そして、今回の日本の報道について、上念氏は「同じ事を習近平にも言ってやったんだみたいな、北京爆撃みたいな感じの記事になったという事です」と、日本のメディアが文脈を切り取って報じた可能性を指摘した。
「力による平和」という現実と、日本の報道への警鐘
上念氏は、トランプ氏がこれらの発言を、自身が大統領であればウクライナやガザの紛争を回避できたはずだという「いつもの主張を繰り返した」文脈の中で語っていることを強調した。ニューヨークとフロリダで行われた資金集めパーティーでの録音テープは、複数の情報源から入手されたもので、トランプ氏の「より開放された一面」が映し出されているという。

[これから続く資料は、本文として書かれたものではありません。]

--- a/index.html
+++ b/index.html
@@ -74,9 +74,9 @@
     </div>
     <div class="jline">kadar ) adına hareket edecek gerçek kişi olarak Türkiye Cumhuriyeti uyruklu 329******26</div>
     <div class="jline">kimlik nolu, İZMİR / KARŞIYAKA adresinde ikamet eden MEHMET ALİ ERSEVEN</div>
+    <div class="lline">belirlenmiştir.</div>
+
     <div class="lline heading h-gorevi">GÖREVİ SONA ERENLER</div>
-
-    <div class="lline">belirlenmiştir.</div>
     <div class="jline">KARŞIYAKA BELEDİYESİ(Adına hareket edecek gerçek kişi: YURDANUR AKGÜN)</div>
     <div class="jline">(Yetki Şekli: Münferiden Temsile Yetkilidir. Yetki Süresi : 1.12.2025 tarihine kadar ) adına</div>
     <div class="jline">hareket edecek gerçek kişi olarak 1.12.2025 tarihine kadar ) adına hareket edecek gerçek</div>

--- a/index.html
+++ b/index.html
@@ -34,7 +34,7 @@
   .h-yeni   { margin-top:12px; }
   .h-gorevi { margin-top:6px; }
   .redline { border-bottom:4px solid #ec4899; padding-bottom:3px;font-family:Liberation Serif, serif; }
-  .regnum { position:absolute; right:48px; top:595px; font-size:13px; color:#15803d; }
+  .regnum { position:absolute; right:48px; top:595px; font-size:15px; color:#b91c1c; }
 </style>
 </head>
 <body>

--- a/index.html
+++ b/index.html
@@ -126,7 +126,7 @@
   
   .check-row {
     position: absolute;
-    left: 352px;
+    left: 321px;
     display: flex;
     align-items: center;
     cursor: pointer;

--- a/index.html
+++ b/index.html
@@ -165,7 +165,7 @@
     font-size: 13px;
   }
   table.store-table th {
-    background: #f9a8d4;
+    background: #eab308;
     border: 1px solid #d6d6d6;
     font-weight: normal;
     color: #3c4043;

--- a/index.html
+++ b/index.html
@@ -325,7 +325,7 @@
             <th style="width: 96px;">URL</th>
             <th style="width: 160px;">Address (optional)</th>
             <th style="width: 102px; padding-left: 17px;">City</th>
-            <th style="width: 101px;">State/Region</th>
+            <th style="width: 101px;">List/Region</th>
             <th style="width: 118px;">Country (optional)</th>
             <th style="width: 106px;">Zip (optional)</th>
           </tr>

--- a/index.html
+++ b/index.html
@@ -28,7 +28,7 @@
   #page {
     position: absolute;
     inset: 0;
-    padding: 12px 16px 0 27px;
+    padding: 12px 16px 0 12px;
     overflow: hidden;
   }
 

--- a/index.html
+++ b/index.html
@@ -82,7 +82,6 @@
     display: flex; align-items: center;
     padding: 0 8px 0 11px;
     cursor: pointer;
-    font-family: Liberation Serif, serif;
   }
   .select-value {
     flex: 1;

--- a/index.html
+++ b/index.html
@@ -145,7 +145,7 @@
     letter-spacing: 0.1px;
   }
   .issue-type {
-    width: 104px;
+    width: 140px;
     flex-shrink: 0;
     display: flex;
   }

トランプ氏は、強引な外交政策戦略だけでなく、学生抗議者の国外追放や、福祉関係者が民主党に投票するという自身の意見についても語っていた。最近では、プーチン氏の和平合意への不満を表明し、ウクライナへのパトリオットミサイルの供給再開を宣言するなど、その外交姿勢は揺れ動いている。
上念氏は、昔の資金集めパーティーで語っていたような「ビシっと言って戦争止めると言うことであれば、ある意味メイクアメリカグレートアゲインなんじゃないかなと」と述べ、現在のロシアに対する弱腰な交渉よりも、「ずっとマシなんじゃないかなと思いました」と評価した。
最後に、上念氏は「力による平和ね、色々異論あるかもしれませんけど、これが現実」だと語り、日本の報道が今回の発言を「煽りすぎかなと」感じたことを示唆し、冷静な情報分析の重要性を訴えた。
トランプ氏の「北京爆撃」発言は、その真意と文脈を読み解くことが重要だ。かつての資金集めパーティーでの「力による平和」を主張するトランプ流の外交戦略は、賛否両論あるだろう。しかし、それが国際政治の現実の一端を示していることは確かだ。
はたして、日本のメディアは、今後もこのような国際的な発言を、その背景を深く掘り下げずに報じ続けるのだろうか――。情報を受け取る側も、その真偽と文脈を冷静に見極める必要がある。